Cas coming to one of my football games. I scanned the crowd for him as I ran onto the field. I smiled when I saw my boyfriend, who was wearing my blue and white jersey. I remembered giving it to him the previous morning. Him running his thumb over the 18 and the Winchester, as if the shirt was the most beautiful thing in existence. "I want you to wear it," I had said, "Tonight." I saw him wave from the bleachers and I raised my hand in a greeting. We won that day.

And so many other random flashes of remembrance. The scent of Cas's cologne. Eating dinner with Anna and Gabriel. Pie. My psychotic dad hitting me. Ice skating. Cas with bed head. Kissing Cas in the rain. Laying on Cas's floor, doing algebra. Our one, two, then three years together. The normalcy of everything.

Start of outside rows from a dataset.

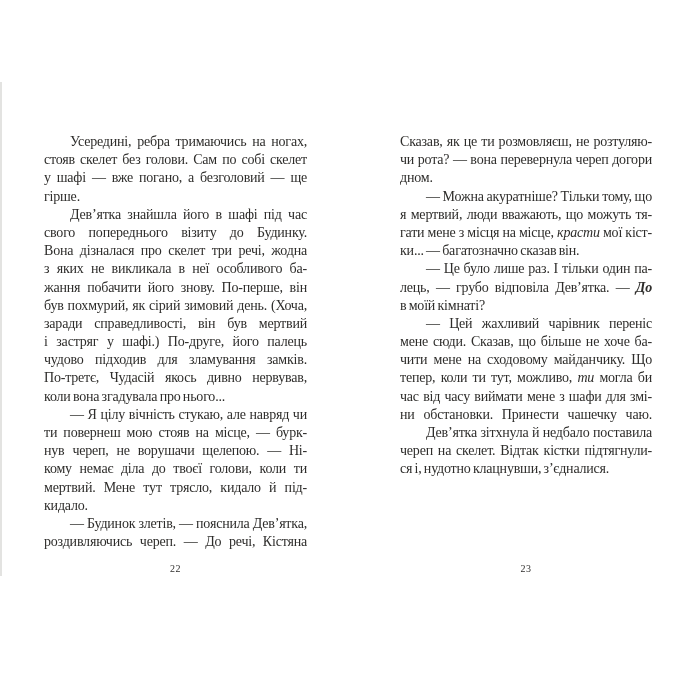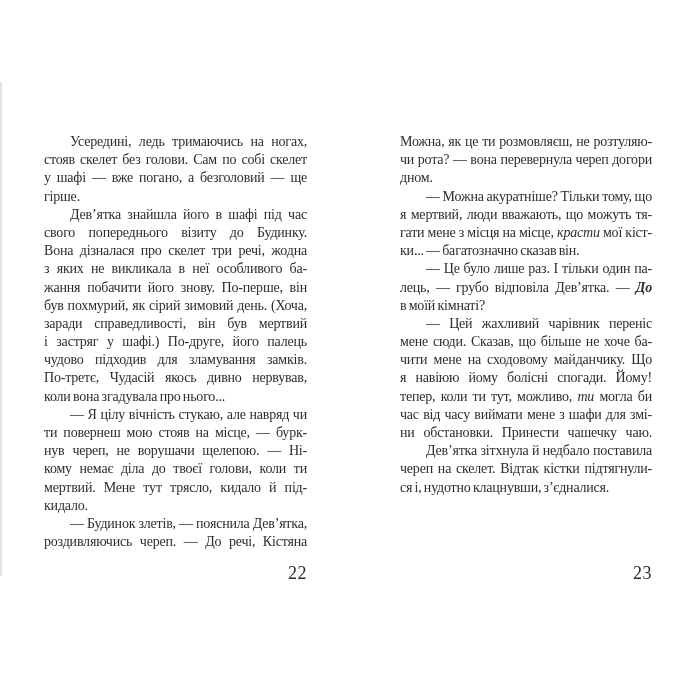--- a/index.html
+++ b/index.html
@@ -67,7 +67,7 @@
   <div class="page-edge"></div>
 
   <div class="text-col left">
-      <div class="line ind"><span>Усередині, ледь тримаючись на ногах,</span></div>
+      <div class="line ind"><span>Усередині, ребра тримаючись на ногах,</span></div>
       <div class="line"><span>стояв скелет без голови. Сам по собі скелет</span></div>
       <div class="line"><span>у шафі — вже погано, а безголовий — ще</span></div>
       <div class="line end"><span>гірше.</span></div>

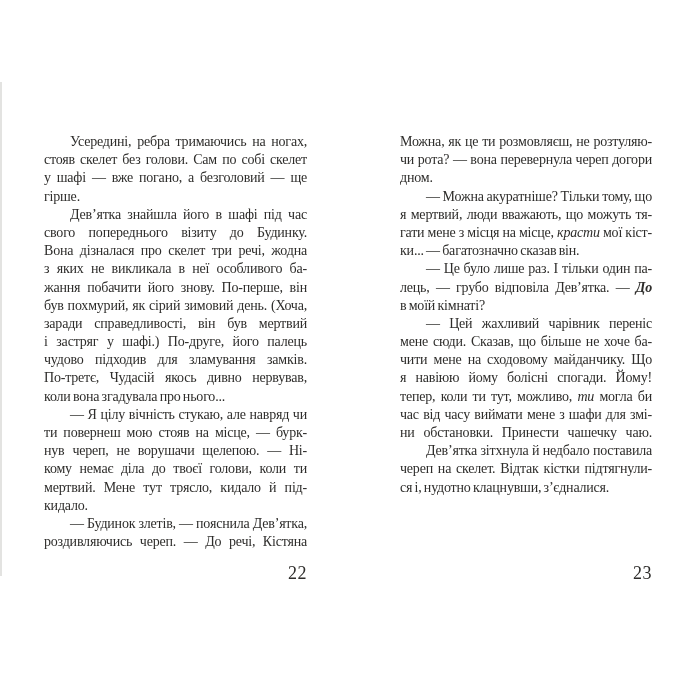--- a/index.html
+++ b/index.html
@@ -93,7 +93,7 @@
     </div>
 
   <div class="text-col right">
-      <div class="line"><span>Можна, як це ти розмовляєш, не розтуляю-</span></div>
+      <div class="line"><span>Сказав, як це ти розмовляєш, не розтуляю-</span></div>
       <div class="line"><span>чи рота? — вона перевернула череп догори</span></div>
       <div class="line end"><span>дном.</span></div>
       <div class="line ind"><span>— Можна акуратніше? Тільки тому, що</span></div>

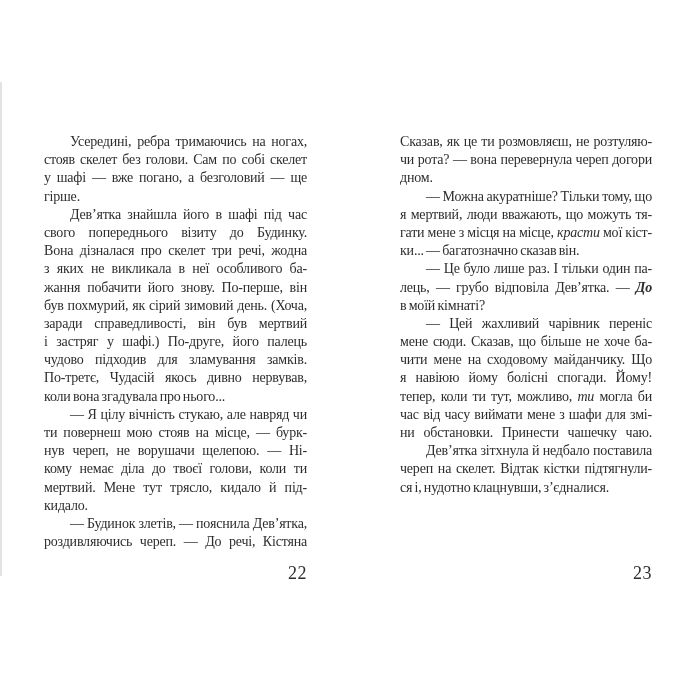--- a/index.html
+++ b/index.html
@@ -106,7 +106,6 @@
       <div class="line ind"><span>— Цей жахливий чарівник переніс</span></div>
       <div class="line"><span>мене сюди. Сказав, що більше не хоче ба-</span></div>
       <div class="line"><span>чити мене на сходовому майданчику. Що</span></div>
-      <div class="line"><span>я навіюю йому болісні спогади. Йому!</span></div>
       <div class="line"><span>тепер, коли ти тут, можливо, </span><span class="it">ти</span><span> могла би</span></div>
       <div class="line"><span>час від часу виймати мене з шафи для змі-</span></div>
       <div class="line"><span>ни обстановки. Принести чашечку чаю.</span></div>

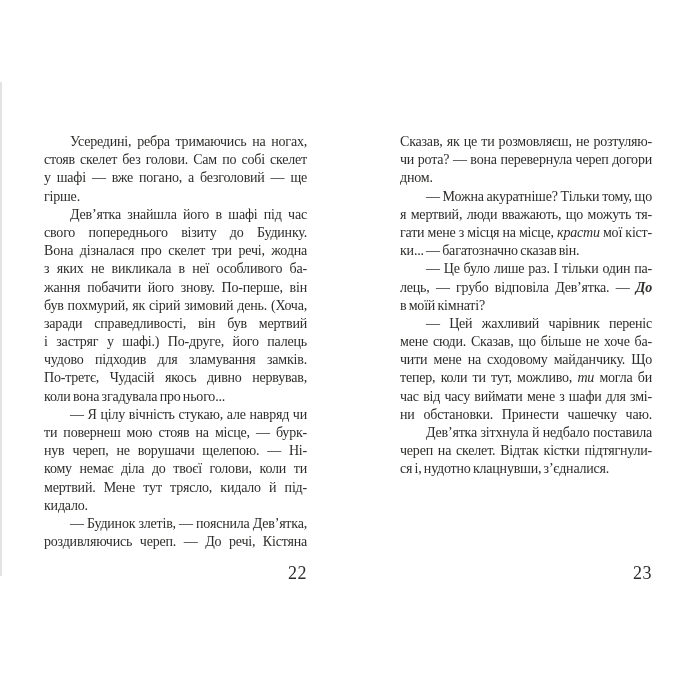--- a/index.html
+++ b/index.html
@@ -52,9 +52,9 @@
   .pagenum {
     position: absolute;
     top: 563px;
-    font-size: 18px;
+    font-size: 10px;
     letter-spacing: 0.5px;
-    text-align: right;
+    text-align: center;
     color: var(--text-color, #2e2d2b);
   }
   .pagenum.left  { left: 44px;  width: 263px; }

And then, the last day I saw Cas. The phone calls. The beach. The tears. The angels. The grace. Then, that horrible moment when Cas said, "We all are going home." And I wasn't part of the we. I remembered Cas wiping my memories, making me forget our three years together, my whole life. And turning me into a hunter. It was Cas. It was all Cas. If it wasn't for him, I would be a happy adult, who didn't have the entire world counting on him. I might have been heartbroken for a while, but I would have been normal. But Cas changed it all.

"Cas," I sighed.

He tensed up and I could see the tears had returned. His lower lip started to quiver. "Dean, please don't be mad at me. I'm sorry. I'm so so sorry."

"Cas," I said firmly. "Listen." He pursed his lips and nodded. "I remember everything." A nod. "And I only have one thing to say." A sob and another nod. I stepped toward him and ran my thumb under his eyes, catching his tears. Cas looked up at me, hope and questioning in his eyes.

"I missed you." And I leaned down to kiss his salt stained lips, a reunion eighteen years too late.